Just prior to yesterday’s rally and press conference to save historic Mary Help of Christians Church from demolition (see press release HERE and pictures HERE), GVSHP came upon information that the church and much of this block were actually built upon a long-forgotten 19th century cemetery, New York’s third, and at the time largest, Catholic cemetery.
We and our allies called upon developer Douglas Steiner to preserve the church buildings (made famous by long-time neighbor Allan Ginsberg) and instead build upon the open yard to the east of the property which he also owns — which has no historic buildings, and which, unlike much of the rest of the block, is not located on top of the former burial ground.
Had it not been for the diligent research of writers like David Dunlap, any knowledge of the historic cemetery having been located on most of this block might have been lost, as all present-day evidence of its existence had long been erased.
Or so we thought…
But returning to our East 11th Street offices after yesterday’s rally, we saw something on the block we had seen many times before, but now, armed with the knowledge of the former cemetery’s existence, viewed in an entirely new light.
On the western side of the block, running between what is now called Open Road Park and the rear walls of the properties which line the 1st Avenue end of the block, is a mysteriously out-of-place stone wall. And this wall just may be the western wall of the long-vanished cemetery.
While we cannot establish this definitively, this seems like the most likely explanation for the existence of this incongruous wall.
First, while the original cemetery boundaries extended from just west of the properties lining Avenue A all the way to First Avenue (see above), by 1867 the First Avenue frontage of the cemetery had been sold off and tenements built. So where this stone wall now stands was, from 1867 on, the boundary between the cemetery and the residential structures to the west (see below).
And quite frankly, when you think about it, it looks like a cemetery wall (though under normal circumstances this would probably not be the first thing to occur to you). In fact, if you look at the walls surrounding the two surviving 19th century cemeteries in the East Village, Marble Cemetery and New York City Marble Cemetery, they have very similar-looking stone walls separating them from the surrounding residential properties, just as the East 11th Street/Old St. Patrick’s Cemetery probably once did.
And while early 19th century stone construction typically had less mortar (the material between stones) than what you see here, a cemetery wall could have been built here in the late 19th or even early 20th century. While the cemetery opened in 1833, where the wall is located did not become the western boundary of the cemetery until the 1860’s, and thus there may not have been a wall here prior to then. The cemetery remained on this site until 1909, so the wall also could have been built as late as the first years of the last century.

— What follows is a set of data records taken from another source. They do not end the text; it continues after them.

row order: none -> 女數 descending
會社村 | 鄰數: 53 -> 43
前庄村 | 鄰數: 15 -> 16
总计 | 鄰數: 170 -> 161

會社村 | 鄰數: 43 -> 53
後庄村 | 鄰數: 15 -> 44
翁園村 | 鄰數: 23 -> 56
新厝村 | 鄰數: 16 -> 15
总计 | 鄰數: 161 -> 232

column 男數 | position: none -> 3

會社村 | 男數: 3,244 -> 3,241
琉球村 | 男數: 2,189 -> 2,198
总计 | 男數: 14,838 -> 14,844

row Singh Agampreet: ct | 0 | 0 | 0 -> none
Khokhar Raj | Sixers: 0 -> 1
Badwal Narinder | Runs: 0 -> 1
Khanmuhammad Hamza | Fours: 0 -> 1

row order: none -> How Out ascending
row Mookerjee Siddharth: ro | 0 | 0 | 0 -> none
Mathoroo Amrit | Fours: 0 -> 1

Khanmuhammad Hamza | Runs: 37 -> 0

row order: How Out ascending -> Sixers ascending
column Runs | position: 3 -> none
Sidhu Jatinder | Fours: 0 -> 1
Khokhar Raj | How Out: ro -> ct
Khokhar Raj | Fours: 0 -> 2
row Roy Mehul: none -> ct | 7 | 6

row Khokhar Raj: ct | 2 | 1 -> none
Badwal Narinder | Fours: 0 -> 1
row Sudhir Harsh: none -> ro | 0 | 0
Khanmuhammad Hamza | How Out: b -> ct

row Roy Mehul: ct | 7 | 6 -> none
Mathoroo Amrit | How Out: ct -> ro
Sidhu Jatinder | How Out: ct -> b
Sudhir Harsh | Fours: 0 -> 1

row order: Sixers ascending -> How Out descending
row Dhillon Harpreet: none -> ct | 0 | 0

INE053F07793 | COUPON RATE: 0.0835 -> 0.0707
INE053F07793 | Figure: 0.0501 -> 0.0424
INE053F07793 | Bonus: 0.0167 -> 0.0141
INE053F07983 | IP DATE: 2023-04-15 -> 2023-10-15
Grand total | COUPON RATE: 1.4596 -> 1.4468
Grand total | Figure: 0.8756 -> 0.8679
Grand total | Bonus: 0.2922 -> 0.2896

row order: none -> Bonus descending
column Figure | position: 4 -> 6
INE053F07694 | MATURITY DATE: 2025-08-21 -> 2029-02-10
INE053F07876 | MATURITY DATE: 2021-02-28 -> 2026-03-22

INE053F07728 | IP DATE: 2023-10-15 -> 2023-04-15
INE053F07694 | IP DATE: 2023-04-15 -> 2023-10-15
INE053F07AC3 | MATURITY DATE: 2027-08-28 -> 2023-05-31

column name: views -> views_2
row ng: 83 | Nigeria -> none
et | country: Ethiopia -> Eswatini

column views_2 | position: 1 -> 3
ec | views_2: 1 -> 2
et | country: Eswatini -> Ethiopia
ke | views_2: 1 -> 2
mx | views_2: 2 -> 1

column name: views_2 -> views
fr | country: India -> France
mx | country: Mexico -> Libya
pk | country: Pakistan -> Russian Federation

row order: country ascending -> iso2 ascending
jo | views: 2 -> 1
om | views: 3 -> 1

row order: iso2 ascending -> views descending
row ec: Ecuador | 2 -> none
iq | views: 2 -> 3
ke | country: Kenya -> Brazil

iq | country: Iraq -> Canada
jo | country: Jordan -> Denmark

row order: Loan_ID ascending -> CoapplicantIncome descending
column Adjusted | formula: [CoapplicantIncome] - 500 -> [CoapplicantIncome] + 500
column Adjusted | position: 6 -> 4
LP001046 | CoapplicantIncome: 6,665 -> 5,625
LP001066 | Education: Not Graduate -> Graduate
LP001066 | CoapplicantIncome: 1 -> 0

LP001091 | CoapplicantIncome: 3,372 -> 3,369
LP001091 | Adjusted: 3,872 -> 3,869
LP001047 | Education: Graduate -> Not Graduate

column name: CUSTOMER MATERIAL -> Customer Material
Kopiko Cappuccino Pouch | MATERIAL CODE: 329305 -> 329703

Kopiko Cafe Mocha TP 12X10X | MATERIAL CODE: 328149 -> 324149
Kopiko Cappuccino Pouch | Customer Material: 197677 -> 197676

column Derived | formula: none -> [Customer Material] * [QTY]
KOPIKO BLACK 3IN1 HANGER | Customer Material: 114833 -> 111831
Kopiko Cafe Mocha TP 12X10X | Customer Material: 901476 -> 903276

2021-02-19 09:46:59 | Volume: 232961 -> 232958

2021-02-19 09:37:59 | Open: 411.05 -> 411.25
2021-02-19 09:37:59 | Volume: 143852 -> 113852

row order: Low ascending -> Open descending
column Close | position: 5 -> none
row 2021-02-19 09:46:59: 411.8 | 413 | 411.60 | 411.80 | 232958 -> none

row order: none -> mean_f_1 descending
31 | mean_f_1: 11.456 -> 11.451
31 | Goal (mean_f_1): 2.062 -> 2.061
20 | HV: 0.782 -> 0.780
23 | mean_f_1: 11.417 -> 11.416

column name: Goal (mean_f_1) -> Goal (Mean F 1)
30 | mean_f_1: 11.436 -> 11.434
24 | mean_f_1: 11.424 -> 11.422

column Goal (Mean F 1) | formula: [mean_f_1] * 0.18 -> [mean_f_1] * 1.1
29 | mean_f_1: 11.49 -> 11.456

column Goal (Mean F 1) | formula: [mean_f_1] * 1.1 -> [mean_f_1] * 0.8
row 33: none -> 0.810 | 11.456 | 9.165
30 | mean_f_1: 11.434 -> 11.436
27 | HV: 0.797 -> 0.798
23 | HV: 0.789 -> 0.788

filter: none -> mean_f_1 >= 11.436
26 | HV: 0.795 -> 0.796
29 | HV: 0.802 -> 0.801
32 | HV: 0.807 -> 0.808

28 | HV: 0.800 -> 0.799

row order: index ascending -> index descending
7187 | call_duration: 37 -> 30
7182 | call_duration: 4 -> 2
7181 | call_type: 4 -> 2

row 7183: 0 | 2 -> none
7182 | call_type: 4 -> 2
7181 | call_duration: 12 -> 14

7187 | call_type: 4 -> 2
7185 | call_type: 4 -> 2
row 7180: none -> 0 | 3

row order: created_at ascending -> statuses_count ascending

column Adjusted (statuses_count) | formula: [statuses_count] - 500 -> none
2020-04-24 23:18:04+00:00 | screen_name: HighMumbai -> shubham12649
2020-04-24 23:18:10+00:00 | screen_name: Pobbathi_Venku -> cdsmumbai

After the cemetery closed in 1909, the land was divided up and much of it sold. The eastern section became Mary Help of Christians Church (1917) and School (1925), which we are now rallying to save; the central section became what is now J.H.S. 60; and in 1919, a 1-story bus garage was built on the western end of the site, which remained there through the 1950’s and possibly later. After the bus garage was torn down, it became a city park, playground, yard for the school, and community garden — today’s Open Road Park.
The old stone wall we see today seems unlikely to have been built as part of the utilitarian, 1-story bus garage which occupied the site after the cemetery was closed. Given the parapet on the top of the wall, it seems clear that it was built not as part of an enclosed structure (i.e. there was never a roof or floorplate on top of it), but as a wall separating an open area to the east (where the cemetery was located) from the other properties to the west. And it also seems improbable that this somewhat archaic-looking wall was built on the site after that , in the late 20th century.
So in addition to the possibility of below-ground remnants of the 11th Street cemetery remaining on this block, it seems quite possible that an above-ground remnant is also still there — the cemetery’s western wall.